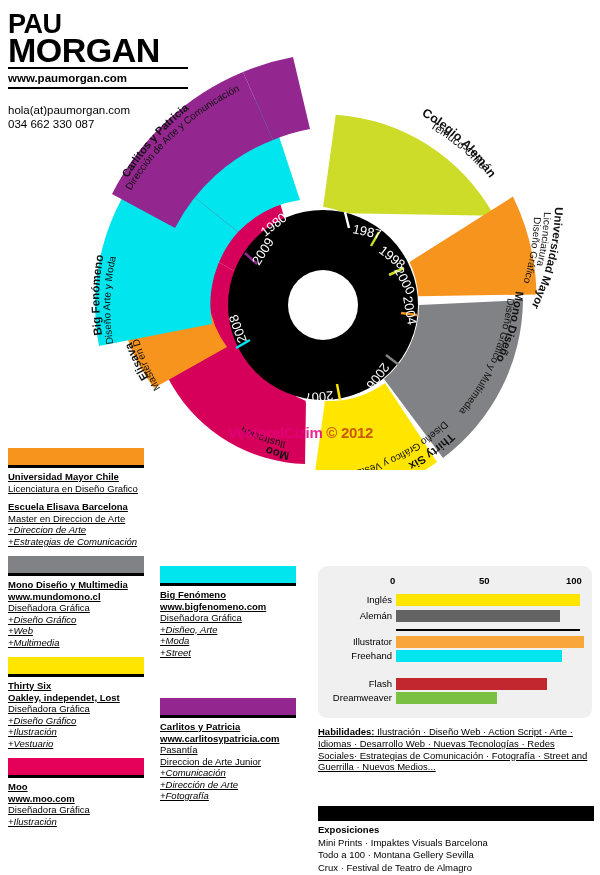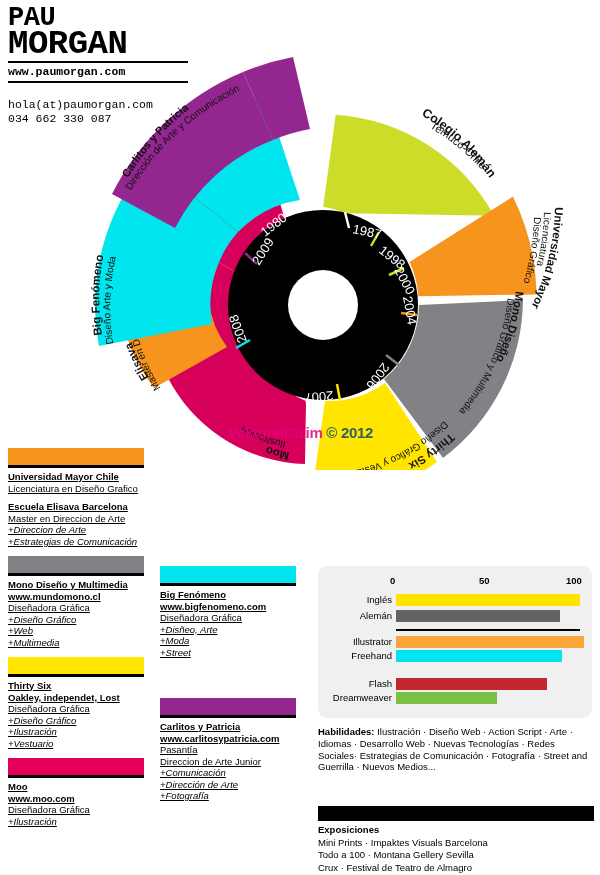--- a/index.html
+++ b/index.html
@@ -4,39 +4,39 @@
 <style>
   html,body{margin:0;padding:0;}
   body{
     width:600px;height:875px;position:relative;overflow:hidden;
     background:#ffffff;
     font-family:"Liberation Sans", sans-serif;
     color:#000;
   }
 
   
-  #header{position:absolute;left:8px;top:6px;width:180px;z-index:30;font-family:Liberation Mono, monospace;}
+  #header{position:absolute;left:8px;top:12px;width:180px;z-index:30;}
   #header .n1{font-size:27px;font-weight:bold;line-height:25px;letter-spacing:-0.5px;}
   #header .n2{font-size:34px;font-weight:bold;line-height:27px;letter-spacing:-0.5px;border-bottom:2px solid #000;padding-bottom:3px;}
   #header .site{font-size:11.5px;font-weight:bold;line-height:14px;padding-top:2px;border-bottom:2px solid #000;padding-bottom:2px;}
   #header .mail{font-size:11.5px;line-height:13.5px;padding-top:3px;margin-top:12px;}
   #header .tel{font-size:11.5px;line-height:13.5px;}
 
   
   #wheel{position:absolute;left:0;top:0;width:600px;height:470px;z-index:10;}
   #wheel svg{display:block;}
   .seglabel{font-family:"Liberation Sans", sans-serif;}
   .sl-b{font-weight:bold;}
 
   #watermark{
     position:absolute;left:228px;top:424px;z-index:25;
     font-size:15px;font-weight:bold;color:#e5007e;opacity:.85;
     letter-spacing:-.3px;pointer-events:none;
   }
-  #watermark .yr{color:#0c4a6e;}
+  #watermark .yr{color:#c2410c;}
 
   
   #legend{position:absolute;left:0;top:448px;width:312px;z-index:20;}
   .lcol{position:absolute;width:136px;}
   .lcol.a{left:8px;}
   .lcol.b{left:160px;}
   .lgroup{margin-bottom:9px;text-decoration:underline;}
   .swatch{height:17px;width:136px;border-bottom:3px solid #000;margin-bottom:3px;}
   .l-title{font-size:9.5px;font-weight:bold;line-height:11.5px;}
   .l-sub{font-size:9.5px;line-height:11.5px;}
@@ -49,21 +49,21 @@
   }
   #skills .axis{position:absolute;left:76px;top:9px;width:184px;height:14px;}
   #skills .axis span{position:absolute;font-size:9.5px;font-weight:bold;top:0;}
   .barrow{position:absolute;left:8px;height:12px;}
   .barlabel{position:absolute;left:0;width:66px;text-align:right;font-size:9.5px;line-height:12px;}
   .bartrack{position:absolute;left:70px;width:184px;height:12px;}
   .barfill{height:12px;}
   .skdiv{position:absolute;left:78px;width:184px;height:2px;background:#000;}
 
   
-  #habil{position:absolute;left:318px;top:726px;width:276px;z-index:20;}
+  #habil{position:absolute;left:318px;top:726px;width:276px;z-index:20;text-decoration:underline;}
   #habil p{margin:0;font-size:9.5px;line-height:11.8px;}
   #habil b{font-weight:bold;}
 
   
   #expo{position:absolute;left:318px;top:806px;width:276px;z-index:20;}
   #expo .bar{height:12px;background:#000;border-bottom:3px solid #000;}
   #expo .t{font-size:9.5px;font-weight:bold;line-height:12.5px;padding-top:3px;}
   #expo .l{font-size:9.5px;line-height:12.5px;}
 </style>
 </head>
·····
_ASSIGNMENT_
The lines to copy are those above that contain "Sans".

_RESULT OF THE EXERCISE_
     font-family:"Liberation Sans", sans-serif;
   .seglabel{font-family:"Liberation Sans", sans-serif;}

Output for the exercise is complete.